Florent voit une psychiatre dans la ville d'à côté, une fois par mois. Pour le moment, il n'y a pas encore eu de changement majeur, mais j'ai beaucoup d'espoir. Il a déjà fait trois séances avec elle, et je suis vraiment heureuse qu'il ait enfin pris cette décision. Pour lui, bien sûr, mais aussi pour nous. Ses crises de violence sont de plus en plus fréquentes, et les fessées et les gifles peuplent désormais notre quotidien. Bien qu'il ne leur fasse pas mal physiquement, je redoute l'impact que de tels gestes vont avoir sur les enfants. Mais à chaque fois que je lui en parle, même s'il me dit que j'ai raison et que c'était la dernière fois, il recommence inlassablement lorsque quelque chose le contrarie. Je n'en parle à personne. La culpabilité que j'éprouve est sans nom : comment puis-je laisser mes enfants dans une telle situation ? Je devrais partir, m'éloigner de lui, les sauver. Mais je n'ai pas les moyens de le faire. Mes faibles revenus ne me permettraient ni de me loger, ni de subvenir à leurs besoins. Enceinte, avec trois enfants à charge, est-ce que je peux leur offrir mieux ? Alors à chaque crise, je tente de faire le tampon, afin que les coups ne pleuvent pas sur eux. Je préférerai mille fois que ce soit sur moi qu'ils s'abattent. J'ai honte de ne pas les protéger. Je me déteste.

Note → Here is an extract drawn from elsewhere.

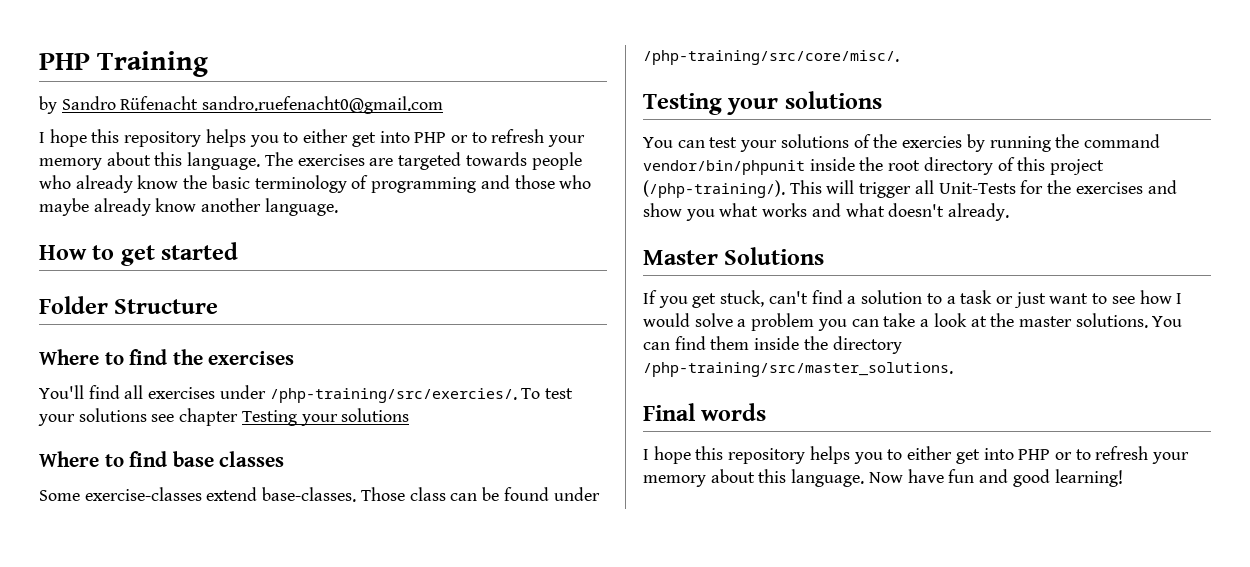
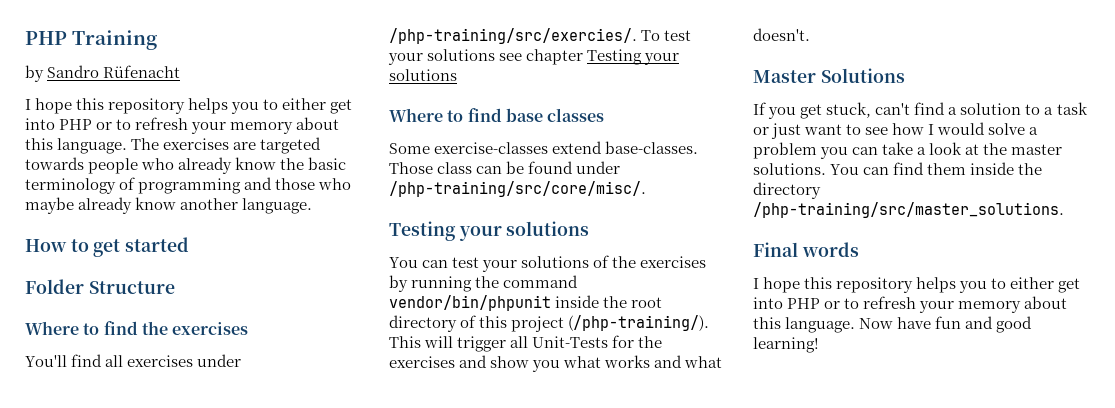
[202,96,444,114] sandro.ruefenacht0@gmail.com -> (181, 71) none
[902,136,963,148] exercies -> [640,256,707,268] exercises
[888,203,1010,221] doesn't already. -> [753,28,810,41] doesn't.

Je viens de courir du conservatoire au judo, pour ne pas que Louis soit en retard, puis du Judo au conservatoire pour récupérer Liam, et enfin du conservatoire au judo pour reprendre Louis. Gabriel, dans la poussette, est infernal : il s'impatiente et aimerait marcher, mais je n'ai pas le temps. Une fois arrivés à la maison, je m'assieds quelques instants sur le canapé, mais déjà Louis me sollicite pour ses devoirs. Je lui fais réciter son poème tout en préparant le repas, pendant que les deux petits regardent un dessin animé. C'est là que je réalise que Florent n'a pas pu prévenir son psychiatre, puisque je l'ai partir presque immédiatement après nous vers le répertoire. Je cherche sur Google le nom dont il m'a parlé, et je tombe sur le secrétariat.
— Bonjour, c'est Madame Durand, j'appelle pour annuler le rendez-vous de mon mari.
Au bout du fil, la secrétaire est perplexe.
— Vous avez du faire une erreur, madame.
J'insiste pour qu'elle vérifie, mais elle est formelle. Elle n'a personne de ce nom-là. Ni aujourd'hui, ni dans son répertoire. J'ai du faire une erreur. Il s'agit probablement d'un confrère.
Les enfants sont couchés, et j'attends patiemment le retour de Florent à la table de la cuisine. Lorsqu'il arrive enfin, il semble de mauvaise humeur.
— Ça va ?
— Non crevé. On mange quoi ? Des pâtes, super...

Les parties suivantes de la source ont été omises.